Famous Antikythera Shipwreck Yields New Remarkable Discoveries
A team of researchers accomplished another impressive discovery during its ongoing excavation of the famous Antikythera Shipwreck. According to Huffington Post, over 60 priceless artifacts were pulled from the famous shipwreck during a recent expedition of the vessel. The ship sank in the Aegean Sea in approximately 65 BC.
The expedition of an international team led by the Hellenic Ministry of Culture and Sports and the Woods Hole Oceanographic Institution (WHOI) discovered outstanding gold jewelry, glassware, resin/incense, ceramic decanters, fragments of marble sculptures, and a spear from a statue. Exploration had been accomplished during the past few weeks. Moreover, the researchers discovered an extremely curious artifact, which seems to be an ancient weapon known as a dolphin. It was used to protect the massive ship against attacks from pirates. Moreover, the team reported, that they discovered a second ancient cargo ship close by the Antikythera vessel.

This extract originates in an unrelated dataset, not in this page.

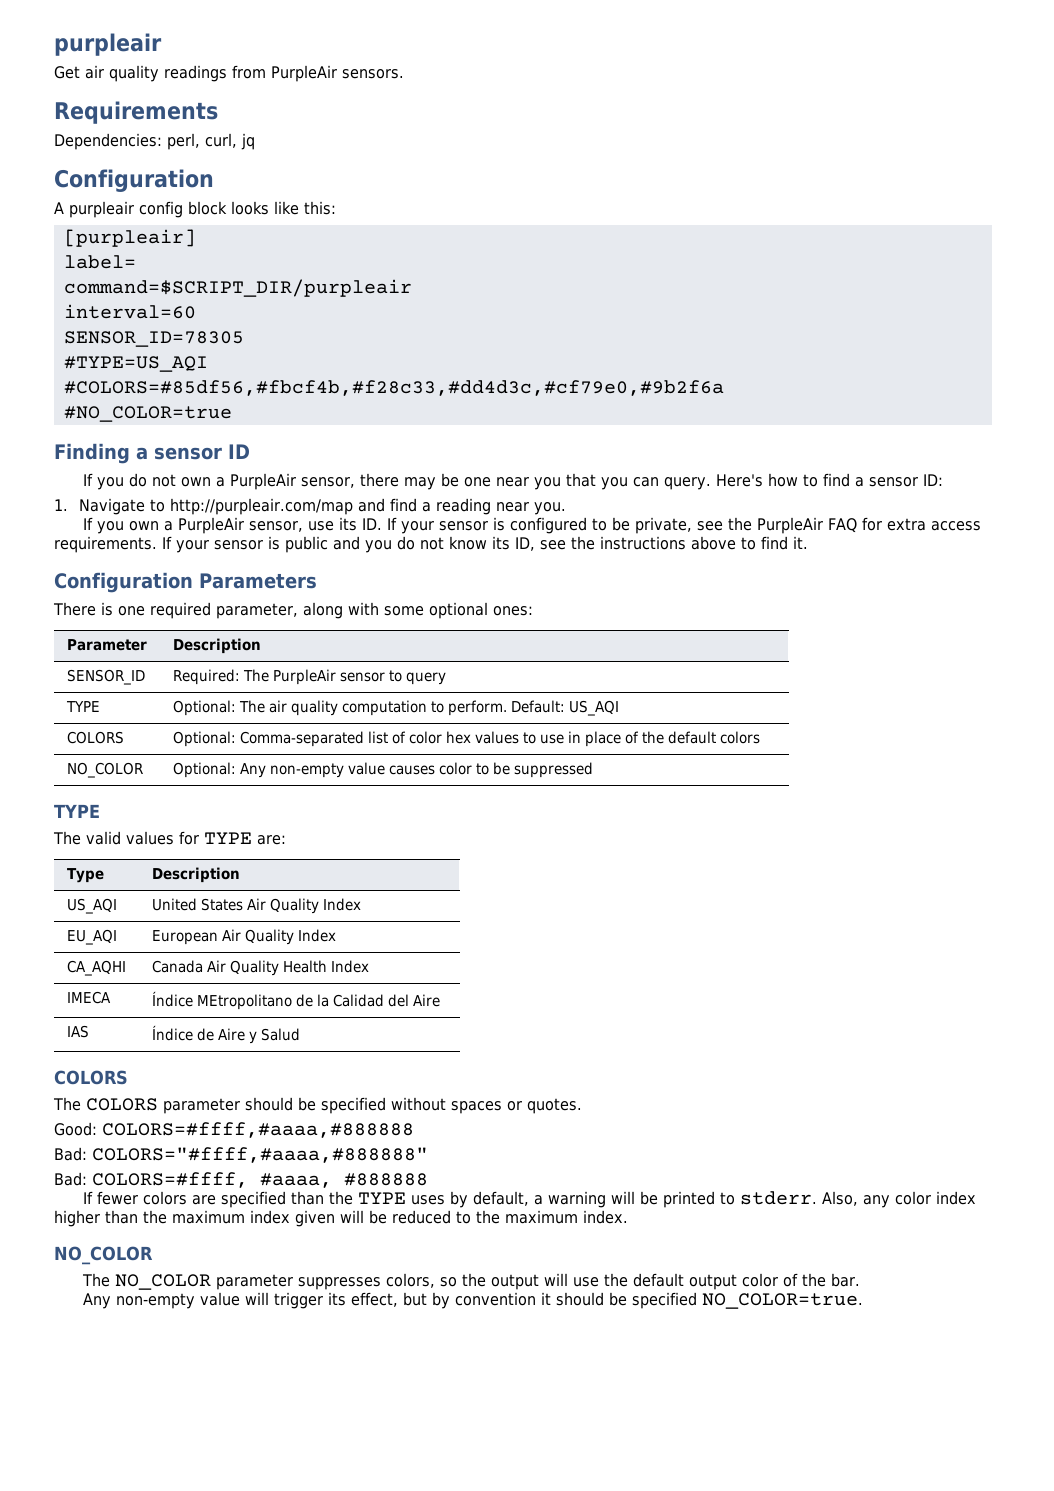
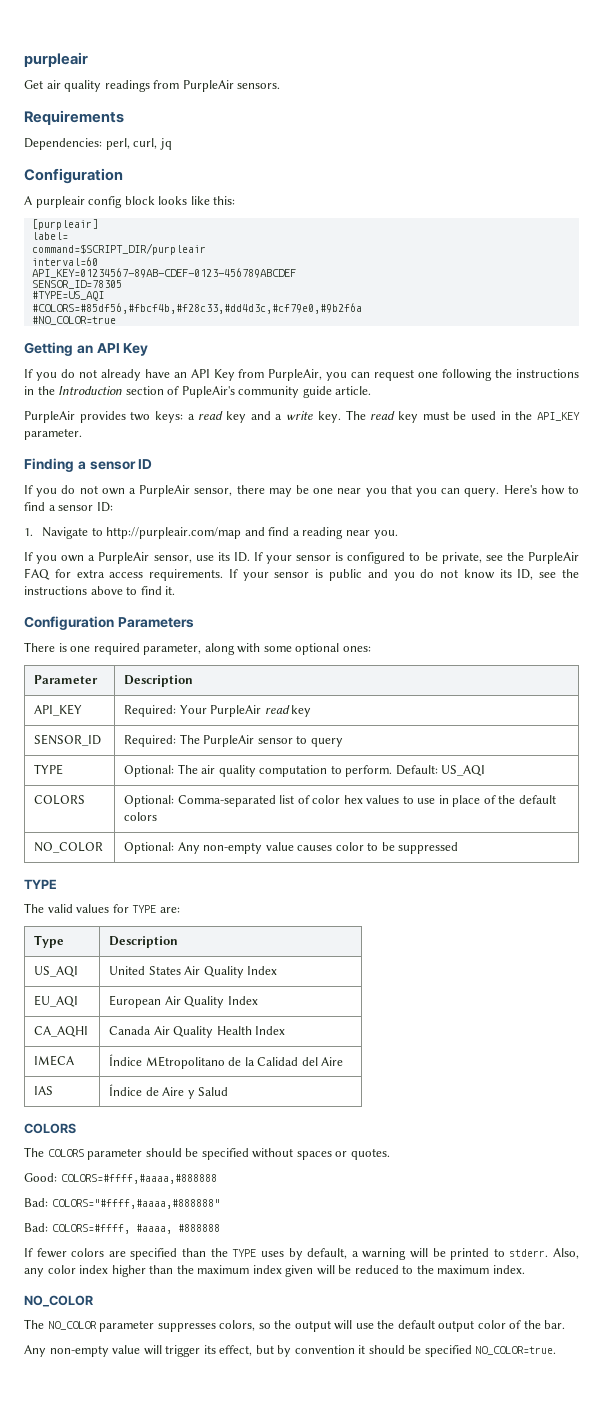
(196, 311) none -> [31,268,296,278] // API_KEY=01234567-89AB-CDEF-0123-456789ABCDEF
(232, 414) none -> [24,342,149,356] [24,369,579,381] [24,386,372,398] [24,410,580,423] [24,428,82,440] // Getting an API Key // If you do not already have an API Key from PurpleAir, you can request one following the instructions in the Introduction section of PupleAir's community guide article. // PurpleAir provides two keys: a read key and a write key. The read key must be used in the API_KEY parameter.
(261, 646) none -> [34,704,83,716] [124,705,312,717] // API_KEY | Required: Your PurpleAir read key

Ornate glassware, perfume jars and gold jewelry were recovered from the 2,000-year-old Antikythera shipwreck. Credit: Brett Seymour, EUA/WHOI/ARGO.
The Return to Antikythera is a project supervised by the Director of the Ephorate of Underwater Antiquities Dr. Aggeliki Simosi and is under the aegis of the President of the Hellenic Republic Prokopios Pavlopoulos. They collaborate with WHOI, which is a non-profit, private organization on Cape Cod, Mass., dedicated to marine engineering, research, and higher education.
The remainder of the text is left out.